**What to work on:** Copy the listing below exactly, but skip the pictures.

[[ Data shown open ]]

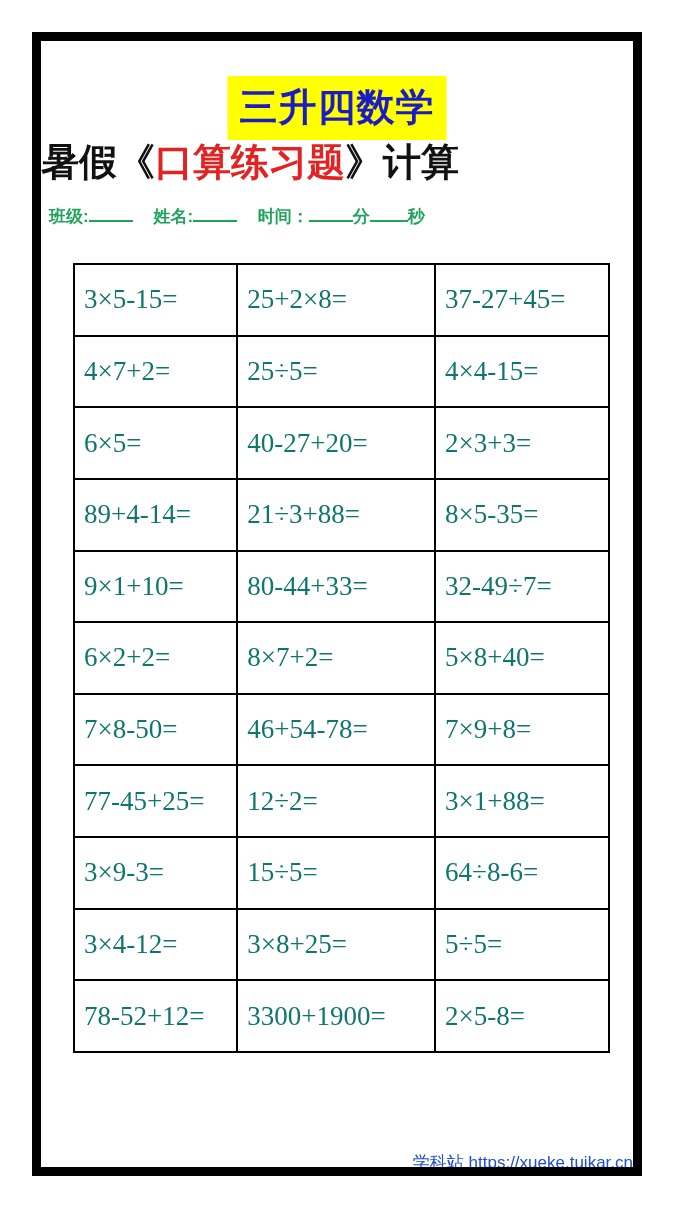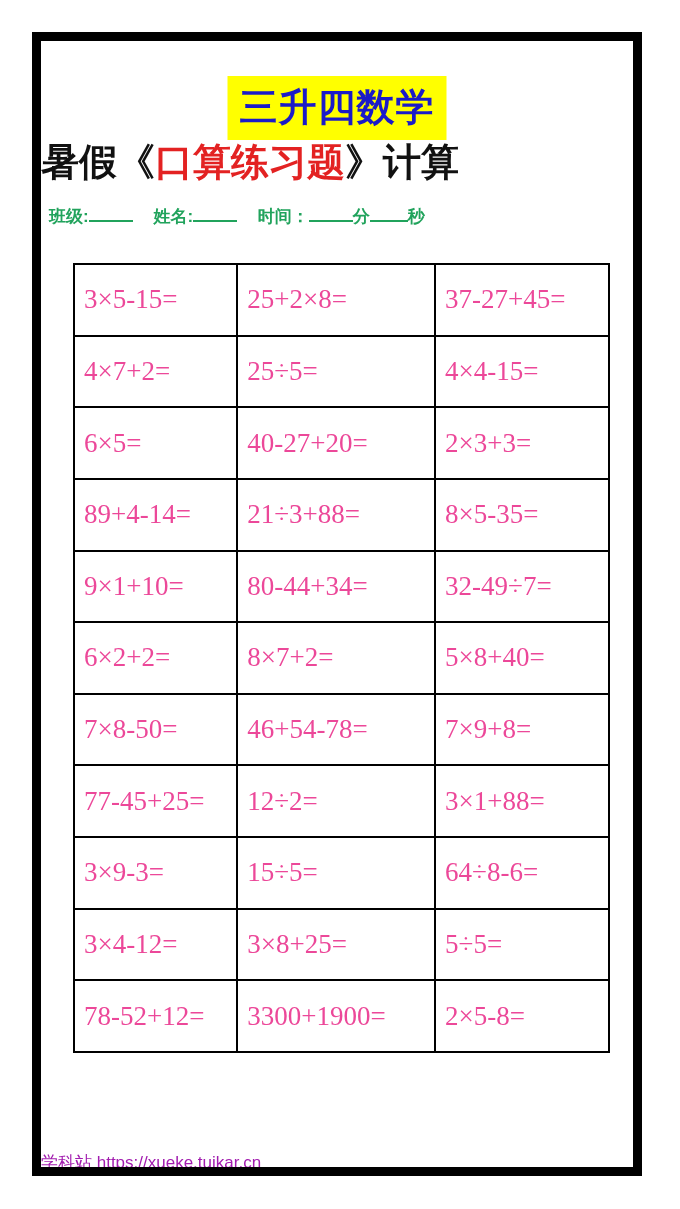--- a/index.html
+++ b/index.html
@@ -78,35 +78,35 @@
     top: 222px;
     width: 537px;
     height: 790px;
     border-collapse: collapse;
     table-layout: fixed;
   }
   table.problems td {
     border: 2.5px solid #000000;
     font-family: "Liberation Serif", "DejaVu Serif", serif;
     font-size: 27px;
-    color: #ec4899;
+    color: #0f766e;
     padding: 0 0 0 9px;
     vertical-align: middle;
     white-space: nowrap;
     overflow: hidden;
   }
   .footer {
     position: absolute;
     top: 1111px;
     left: 0;
     width: 100%;
-    text-align: left;
+    text-align: right;
     font-size: 17px;
     line-height: 22px;
-    color: #a21caf;
+    color: #1d4ed8;
     white-space: nowrap;
   }
 </style>
 </head>
 <body>
 
 <div class="sheet">
   <div class="frame">
 
     <div class="title-badge">
@@ -143,21 +143,21 @@
           <td>40-27+20=</td>
           <td>2×3+3=</td>
         </tr>
         <tr>
           <td>89+4-14=</td>
           <td>21÷3+88=</td>
           <td>8×5-35=</td>
         </tr>
         <tr>
           <td>9×1+10=</td>
-          <td>80-44+34=</td>
+          <td>80-44+33=</td>
           <td>32-49÷7=</td>
         </tr>
         <tr>
           <td>6×2+2=</td>
           <td>8×7+2=</td>
           <td>5×8+40=</td>
         </tr>
         <tr>
           <td>7×8-50=</td>
           <td>46+54-78=</td>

[[ Data shown closed ]]

**Result:**
--- a/index.html
+++ b/index.html
@@ -78,35 +78,35 @@
     top: 222px;
     width: 537px;
     height: 790px;
     border-collapse: collapse;
     table-layout: fixed;
   }
   table.problems td {
     border: 2.5px solid #000000;
     font-family: "Liberation Serif", "DejaVu Serif", serif;
     font-size: 27px;
-    color: #ec4899;
+    color: #0f766e;
     padding: 0 0 0 9px;
     vertical-align: middle;
     white-space: nowrap;
     overflow: hidden;
   }
   .footer {
     position: absolute;
     top: 1111px;
     left: 0;
     width: 100%;
-    text-align: left;
+    text-align: right;
     font-size: 17px;
     line-height: 22px;
-    color: #a21caf;
+    color: #1d4ed8;
     white-space: nowrap;
   }
 </style>
 </head>
 <body>
 
 <div class="sheet">
   <div class="frame">
 
     <div class="title-badge">
@@ -143,21 +143,21 @@
           <td>40-27+20=</td>
           <td>2×3+3=</td>
         </tr>
         <tr>
           <td>89+4-14=</td>
           <td>21÷3+88=</td>
           <td>8×5-35=</td>
         </tr>
         <tr>
           <td>9×1+10=</td>
-          <td>80-44+34=</td>
+          <td>80-44+33=</td>
           <td>32-49÷7=</td>
         </tr>
         <tr>
           <td>6×2+2=</td>
           <td>8×7+2=</td>
           <td>5×8+40=</td>
         </tr>
         <tr>
           <td>7×8-50=</td>
           <td>46+54-78=</td>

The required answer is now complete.